The behavior described in the article, though, is just a fundamental misuse of the hardware resources. If I'm hitting write bottlenecks, I need to shard: that's just a fact of reality. However, write throughput and read throughput should be unrelated (as durable writes are bottlenecks by disk and reads of hot data are bottlenecked by CPU/RAM): if I have saturated five machines with writes I should have five machines worth of read throughput, and that is a /lot/ of throughput... with the behavior in this article, you have no read capacity as you are blocked by writes, even if the writes are to unrelated collections of data (which is downright non-sensical behavior). Even with more machines (I guess, twice as many), the latency of your reads is now being effected horribly by having to wait for the write locks... it is just a bad solution.

cheald · on April 13, 2012

I think the article is a fair criticism, and I think your response is likewise fair.

Mongo was built with horizontal scaling in mind, and to that end, it tends to suffer noticeably when you overload a single node. Things like the global write lock and single-threaded map/reduce are definitely problems, and shouldn't be pooh-pooh'd away as "oh, just scale horizontally". Uncompacted key names are a real problem, and a consequence of it is that Mongo tends to take more disk/RAM for the same data (+indexes) than a comparable RDBMS does. Maintenance is clunky - you end up having to repair or compact each slave individually, then step down your master and repair or compact it, then step it back up (which does work decently, but is time consuming!)

None of these are showstoppers, but they are pain points, especially if you're riding the "Mongo is magical scaling sauce" hype train. It takes a lot of work to really get it humming, and once you do, it's pretty damn good at the things it's good at, but there are gotchas and they will bite you if you aren't looking out for them.

ericflo · on April 13, 2012

Mongo was not designed with horizontal scaling in mind. Riak, Cassandra, HBase, Project Voldemort...these are the projects that were designed with horizontal scaling in mind (as evidenced by their architectures.) But not Mongo.

jasonmccay · on April 13, 2012

I have to respectfully disagree. Your comment is a bit sweeping and I really don't think that MongoDB's sharding solution is a bad one ... simply the strategies are different.

There is a large set of nice features that makes Mongo, for most people, nice to use long before you even need to address sharding. The percentage of people that will need to shard is much lower than the percentage of people that can get considerable benefits of how you can query data in MongoDB, for example, vs.
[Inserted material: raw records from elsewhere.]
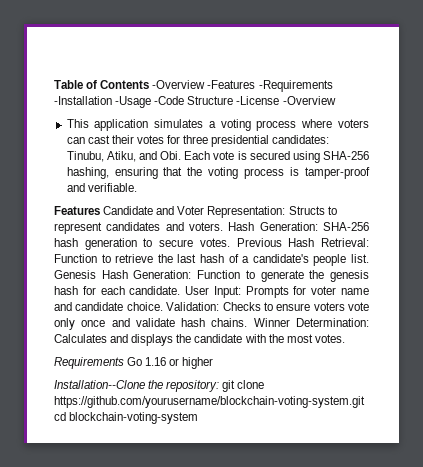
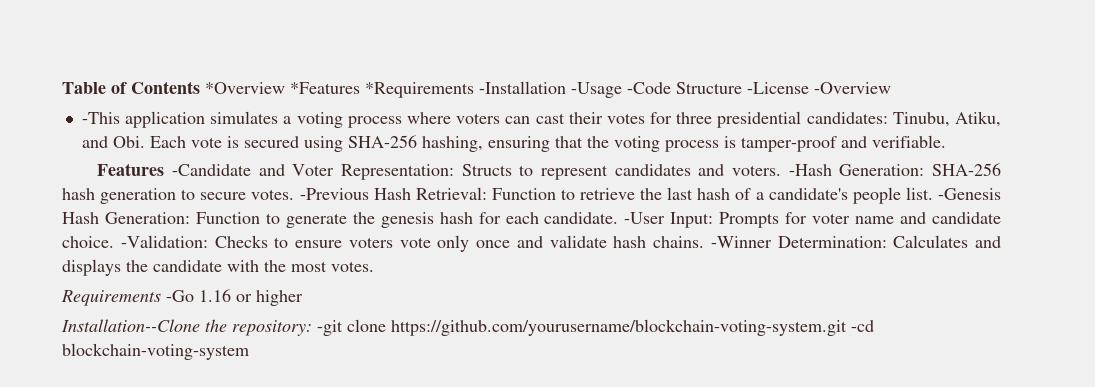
- Table of Contents -Overview -Features -Requirements -Installation -Usage -Code Structure -License -Overview
+ Table of Contents *Overview *Features *Requirements -Installation -Usage -Code Structure -License -Overview
- This application simulates a voting process where voters can cast their votes for three presidential candidates: Tinubu, Atiku, and Obi. Each vote is secured using SHA-256 hashing, ensuring that the voting process is tamper-proof and verifiable.
+ -This application simulates a voting process where voters can cast their votes for three presidential candidates: Tinubu, Atiku, and Obi. Each vote is secured using SHA-256 hashing, ensuring that the voting process is tamper-proof and verifiable.
- Features Candidate and Voter Representation: Structs to represent candidates and voters.
+ Features -Candidate and Voter Representation: Structs to represent candidates and voters.
- Hash Generation: SHA-256 hash generation to secure votes.
+ -Hash Generation: SHA-256 hash generation to secure votes.
- Previous Hash Retrieval: Function to retrieve the last hash of a candidate's people list.
+ -Previous Hash Retrieval: Function to retrieve the last hash of a candidate's people list.
- Genesis Hash Generation: Function to generate the genesis hash for each candidate.
+ -Genesis Hash Generation: Function to generate the genesis hash for each candidate.
- User Input: Prompts for voter name and candidate choice.
+ -User Input: Prompts for voter name and candidate choice.
- Validation: Checks to ensure voters vote only once and validate hash chains.
+ -Validation: Checks to ensure voters vote only once and validate hash chains.
- Winner Determination: Calculates and displays the candidate with the most votes.
+ -Winner Determination: Calculates and displays the candidate with the most votes.
- Requirements Go 1.16 or higher
+ Requirements -Go 1.16 or higher
- Installation--Clone the repository: git clone https://github.com/yourusername/blockchain-voting-system.git cd blockchain-voting-system
+ Installation--Clone the repository: -git clone https://github.com/yourusername/blockchain-voting-system.git -cd blockchain-voting-system

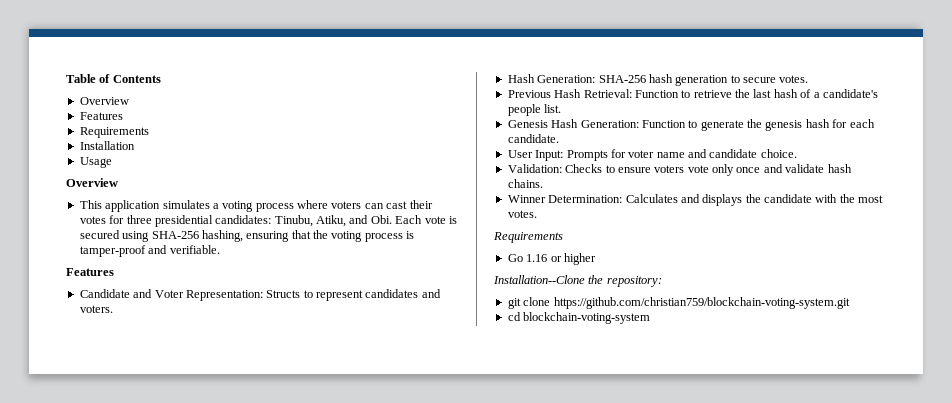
- Table of Contents *Overview *Features *Requirements -Installation -Usage -Code Structure -License -Overview
- -This application simulates a voting process where voters can cast their votes for three presidential candidates: Tinubu, Atiku, and Obi. Each vote is secured using SHA-256 hashing, ensuring that the voting process is tamper-proof and verifiable.
- Features -Candidate and Voter Representation:
+ Table of Contents
+ Overview
+ Features
+ Requirements
+ Installation
+ Usage
+ Overview
+ This application simulates a voting process where voters can cast their votes for three presidential candidates: Tinubu, Atiku, and Obi. Each vote is secured using SHA-256 hashing, ensuring that the voting process is tamper-proof and verifiable.
+ Features
+ Candidate and Voter Representation:
- Structs to represent candidates and voters. -Hash Generation:
+ Structs to represent candidates and voters.
+ Hash Generation:
- SHA-256 hash generation to secure votes. -Previous Hash Retrieval:
+ SHA-256 hash generation to secure votes.
+ Previous Hash Retrieval:
- Function to retrieve the last hash of a candidate's people list. -Genesis Hash Generation:
+ Function to retrieve the last hash of a candidate's people list.
+ Genesis Hash Generation:
- Function to generate the genesis hash for each candidate. -User Input:
+ Function to generate the genesis hash for each candidate.
+ User Input:
- Prompts for voter name and candidate choice. -Validation:
+ Prompts for voter name and candidate choice.
+ Validation:
- Checks to ensure voters vote only once and validate hash chains. -Winner Determination:
+ Checks to ensure voters vote only once and validate hash chains.
+ Winner Determination:
  Calculates and displays the candidate with the most votes.
- Requirements -Go 1.16 or higher
+ Requirements
+ Go 1.16 or higher
- Installation--Clone the repository: -git clone https://github.com/yourusername/blockchain-voting-system.git -cd blockchain-voting-system
+ Installation--Clone the repository:
+ git clone https://github.com/christian759/blockchain-voting-system.git
+ cd blockchain-voting-system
Riak.

You are such a Riak-lover. :P

ericflo · on April 14, 2012

I am definitely a Riak-lover :) And I also agree that there is a large set of nice features that make Mongo nice to use before sharding.
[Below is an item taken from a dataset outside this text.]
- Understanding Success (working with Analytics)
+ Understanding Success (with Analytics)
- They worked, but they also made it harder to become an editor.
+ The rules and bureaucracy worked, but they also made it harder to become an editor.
cheald · on April 14, 2012

Mongo's sort of a weird halfway point between "totally horizontal" stores like Riak or Cassandra, and "Hope you have a ton of RAM" stores like your traditional RDBMS setup. I think it's hard to look at it and say that it wasn't designed with horizontal scaling in mind, but it's totally fair to say that it wasn't designed purely for horizontal scaling, either.
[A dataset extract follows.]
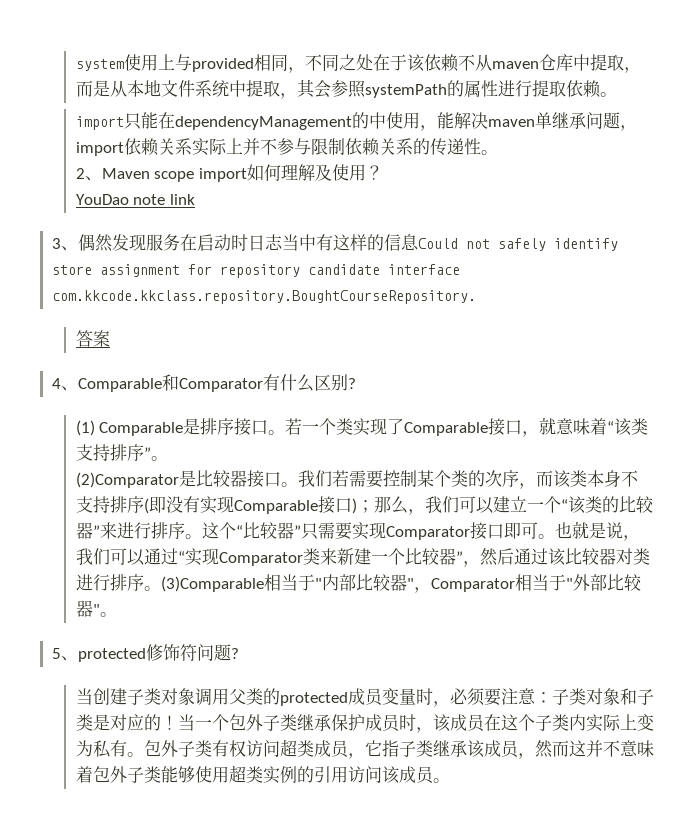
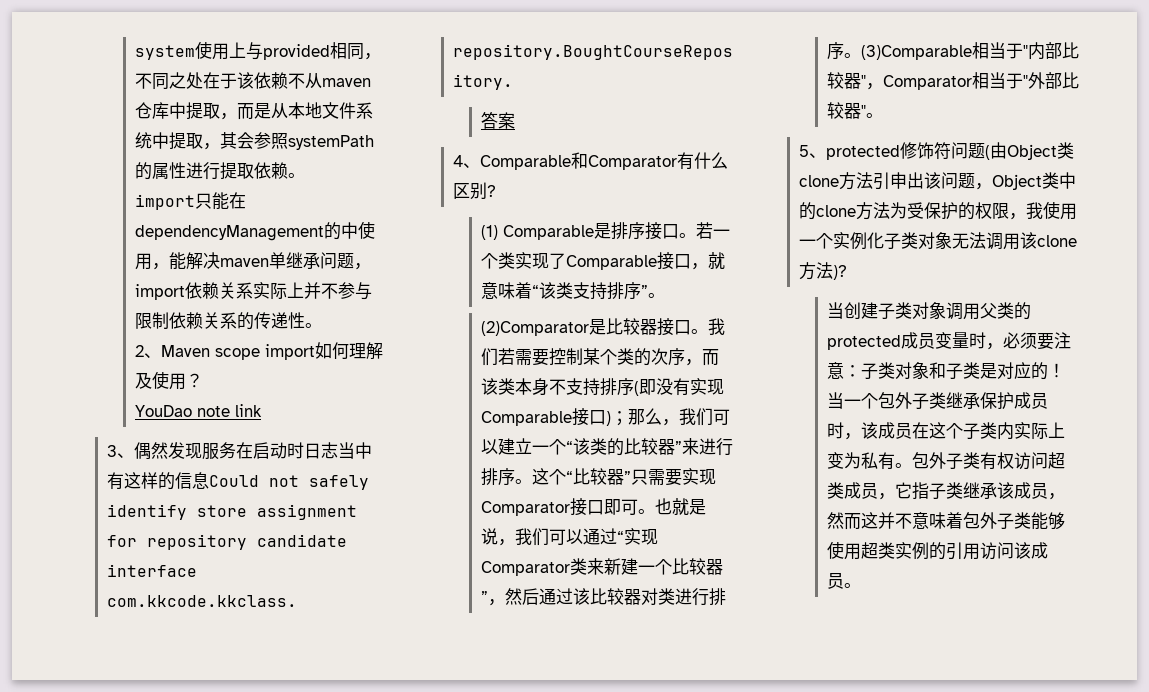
- 5、protected修饰符问题?
+ 5、protected修饰符问题(由Object类clone方法引申出该问题，Object类中的clone方法为受保护的权限，我使用一个实例化子类对象无法调用该clone方法)?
paulsutter · on April 13, 2012

You're right that MongoDB is designed from the start for horizontal scaling, and the author could have better articulated his reluctance to add machines.

However, his suggestions would improve mongodb performance in all configurations, not limited to single node.

The mongodb guys did a great job simplfying the internal architecture and focusing on a great API to get the product out quickly. I'm confident they can make these sorts of internal improvements to broaden the use of mongodb.

heretohelp · on April 13, 2012

>You're right that MongoDB is designed from the start for horizontal scaling,

Nope.